Hoje, não temos ensino de qualidade. Lançamos esse questionamento. Hoje, se o pai quer que seu filho tenha um ensino de qualidade, ele tem que pagar colégio particular, porque o ensino público não dá a sustentação para o indivíduo poder enfrentar o vestibular em nível com os demais que têm condições financeira razoável e boa.
Muitas vezes desta tribuna já falamos a respeito e volto a falar, ou seja, propusemos cursinho pré-vestibular gratuito. Essa proposta está na gaveta, trancada a sete chaves. O Secretário de Estado da Educação ainda não viu a importância desse projeto.
Em São Paulo, isso já está sendo usado nas universidades. E aqui o ensino particular já está colocando em ação.
Srs. Deputados, por que será que há tantas pessoas idosas, fracas, numa fila de espera do INSS? Por que ainda as pessoas não têm tratamento odontológico gratuito? Por que as pessoas moram mal?
Caros Colegas, no próximo domingo comemora-se o Dia das Mães. O que as mães têm para comemorar? Deixo esse questionamento.
O que será que as mães têm para comemorar? As mães estão tristes, porque vêem os seus filhos no mundo dos vícios, das perdições; os seus filhos estão perdidos. Já não há mais um controle familiar.
Os direitos do cidadão, que são assegurados pela Constituição, dando amparo legal a todo brasileiro, vêm sendo desrespeitados vergonhosamente. E sentimos vergonha, muitas vezes, de estar ocupando aqui uma cadeira legislativa, com as mãos presas, amarradas, e não podemos fazer nada! Nossos bons projetos na área social são todos barrados!
Esta Deputada vai brigar pela área social, pelo pequeno, pelo fraco, pelo desamparado, pelo desassistido, por aquele que está gemendo.
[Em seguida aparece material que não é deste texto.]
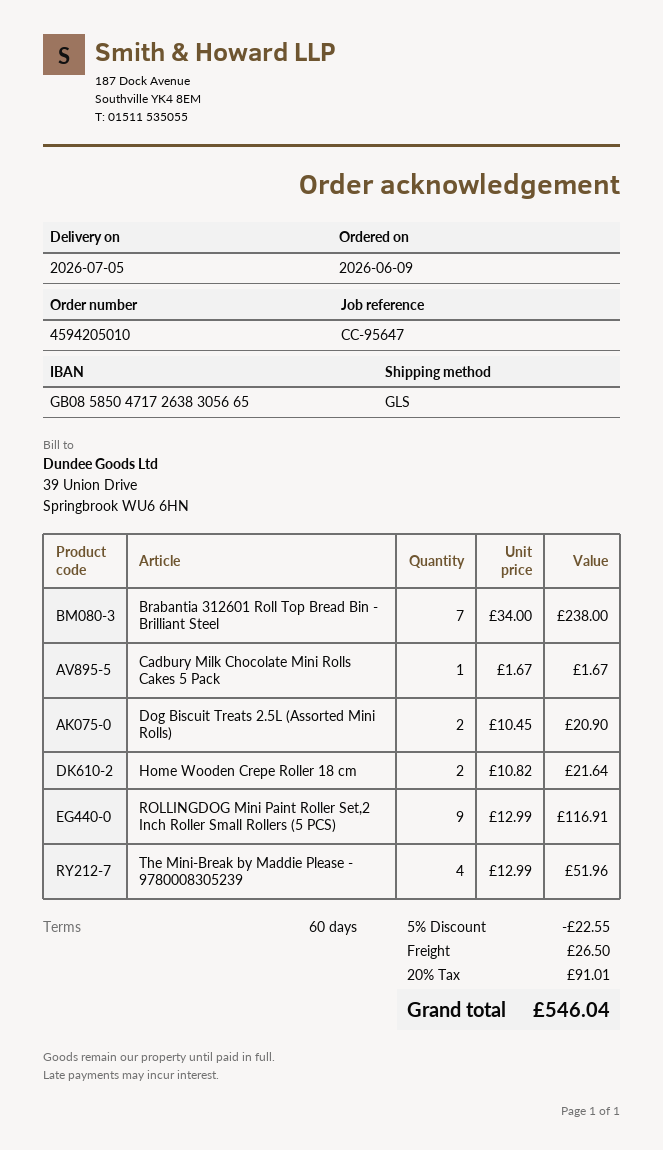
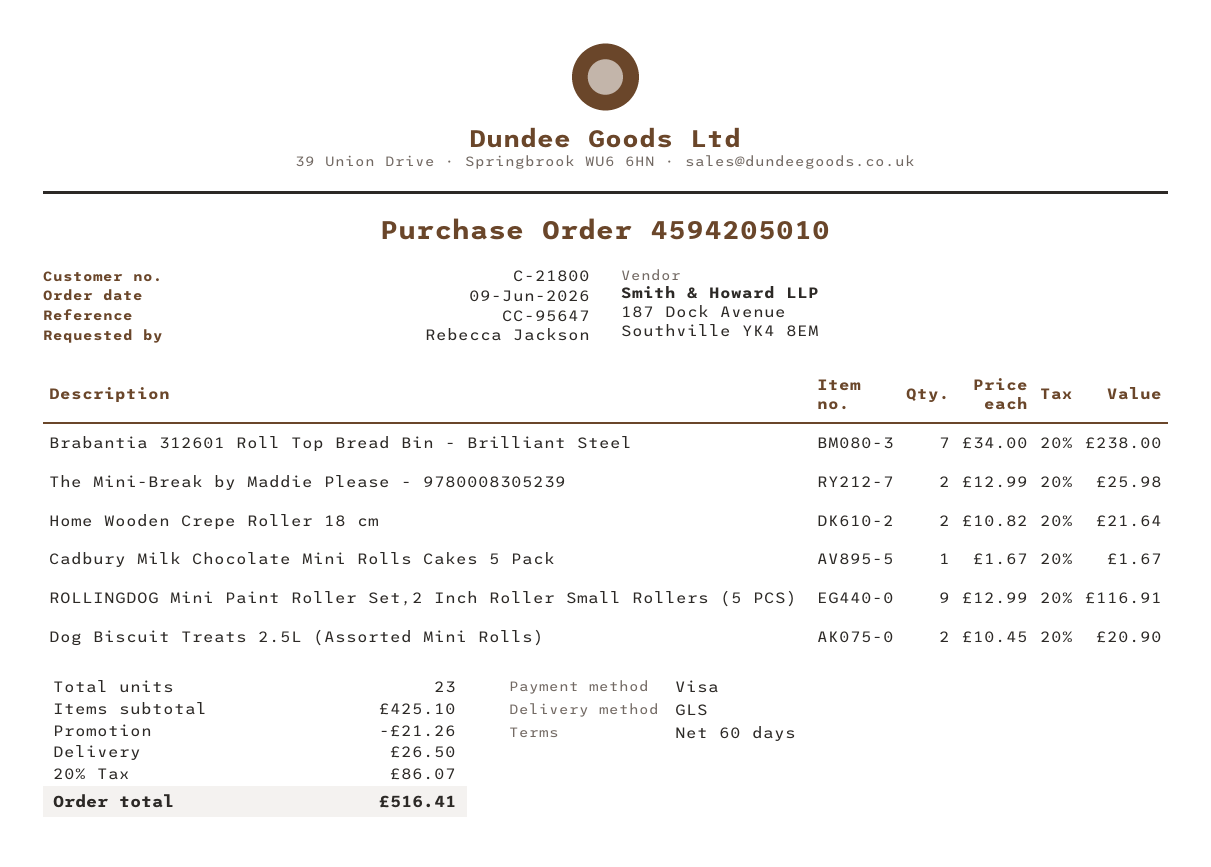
The Mini-Break by Maddie Please - 9780008305239: 4 x 12.99 = 51.96 -> 2 x 12.99 = 25.98
discount: 22.55 -> 21.26
tax: 20% = 91.01 -> 20% = 86.07
total: 546.04 -> 516.41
Então, Srs. Deputados, peço a colaboração de V.Exas. para que venhamos analisar e venhamos ler a tão importante mensagem do brilhante Martin Luther King. Gostaria que V.Exas. lessem, analisassem, porque aqui fala da força do amor para com o próximo, não só do amor para com a nossa família, para com os nossos filhos.
Nós temos que também olhar o lado do fraco, o lado daquele pai que está desempregado, desassistido, que quer dar alimento para a sua família e não tem condição.
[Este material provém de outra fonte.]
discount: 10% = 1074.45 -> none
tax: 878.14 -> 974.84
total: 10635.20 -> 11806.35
Por isso, Srs. Deputados, muitas vezes ele triste, oprimido, chateado, desgostoso, o que faz? Ele quer até morrer. Não é isso, Deputado Antônio Ceron? É isso que o chefe de família faz. Mas nunca esqueçam que todo cidadão tem o seu direito adquirido pela Constituição, porque ele paga impostos.
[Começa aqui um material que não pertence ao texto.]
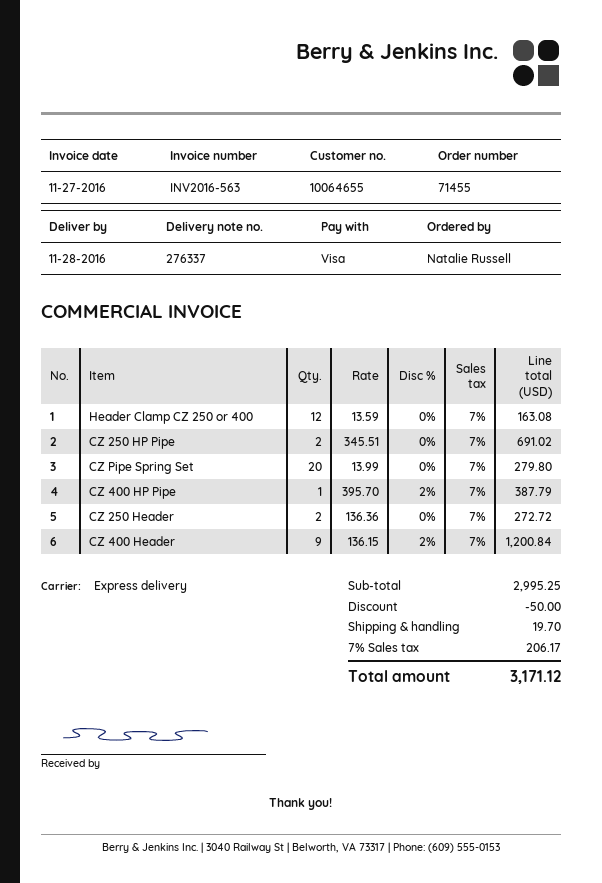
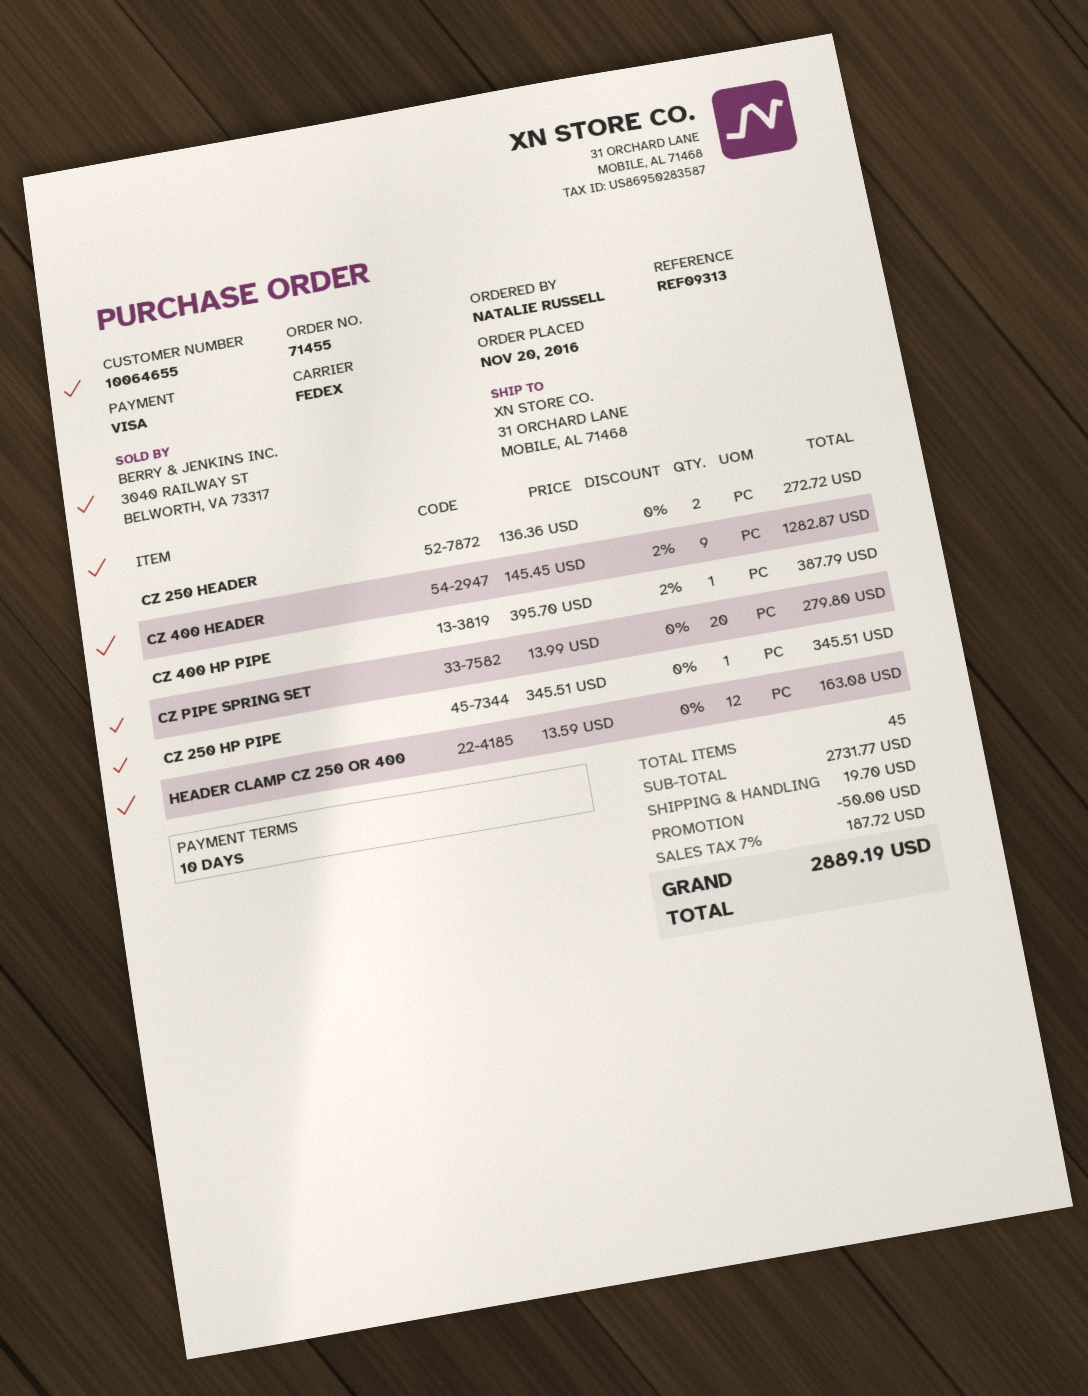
shipping method: express -> FedEx
CZ 250 HP Pipe: 2 x 345.51 = 691.02 -> 1 x 345.51 = 345.51
CZ 400 Header: 9 x 136.15 - 2% = 1200.84 -> 9 x 145.45 - 2% = 1282.87
subtotal: 2995.25 -> 2731.77
tax: 7% = 206.17 -> 7% = 187.72
total: 3171.12 -> 2889.19

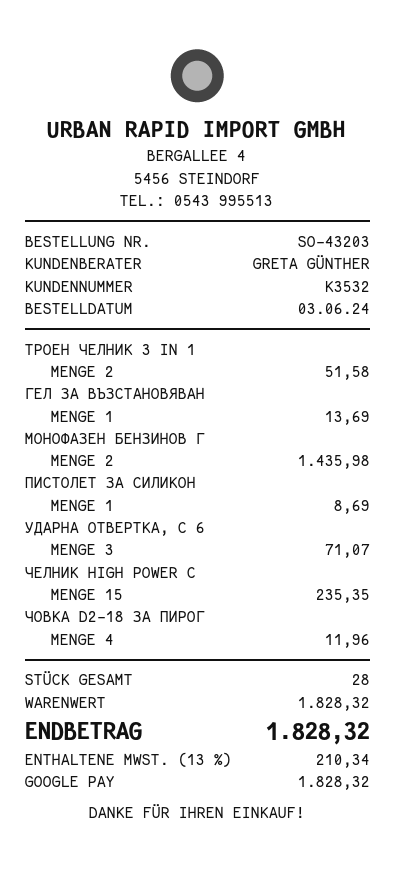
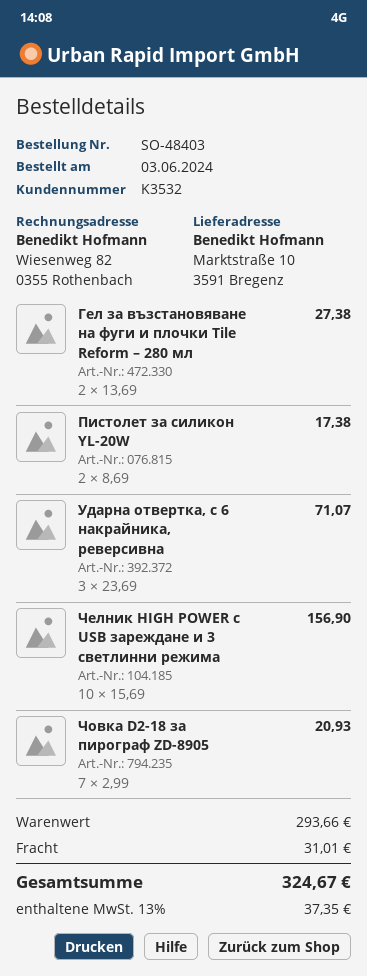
order number: SO-43203 -> SO-48403
TРОЕН ЧЕЛНИК 3 IN 1: 2 for 51.58 -> none
ГЕЛ ЗА ВЪЗСТАНОВЯВАН: 1 for 13.69 -> 2 for 27.38
МОНОФАЗЕН БЕНЗИНОВ Г: 2 for 1435.98 -> none
ПИСТОЛЕТ ЗА СИЛИКОН: 1 for 8.69 -> 2 for 17.38
ЧЕЛНИК HIGH POWER С: 15 for 235.35 -> 10 for 156.90
ЧОВКА D2-18 ЗА ПИРОГ: 4 for 11.96 -> 7 for 20.93
subtotal: 1828.32 -> 293.66
shipping: none -> 31.01
tax: 13% = 210.34 -> 13% = 37.35
total: 1828.32 -> 324.67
No pãozinho que vai para a nossa casa, para nos alimentar, já estamos descontando impostos. Nós descontamos em tudo! De tudo o que nós consumimos nós descontamos. Isso tem que reverter para o bem-estar do cidadão catarinense, da criança. Todos devem ser amparados e assistidos, mas isso não acontece na prática, fica a sete chaves fechado, chaveado, é só no papel, pois o papel aceita tudo.
Mas somos inteligentes. Hoje o nosso eleitor já está mais conscientizado, graças a Deus ele já está refletindo mais, analisando, ponderando, pensando, e ele sabe o que quer. Ele quer o bem-estar da sua família, ele quer ter o direito do seu filho poder estudar com dignidade, ele quer ter direito à saúde.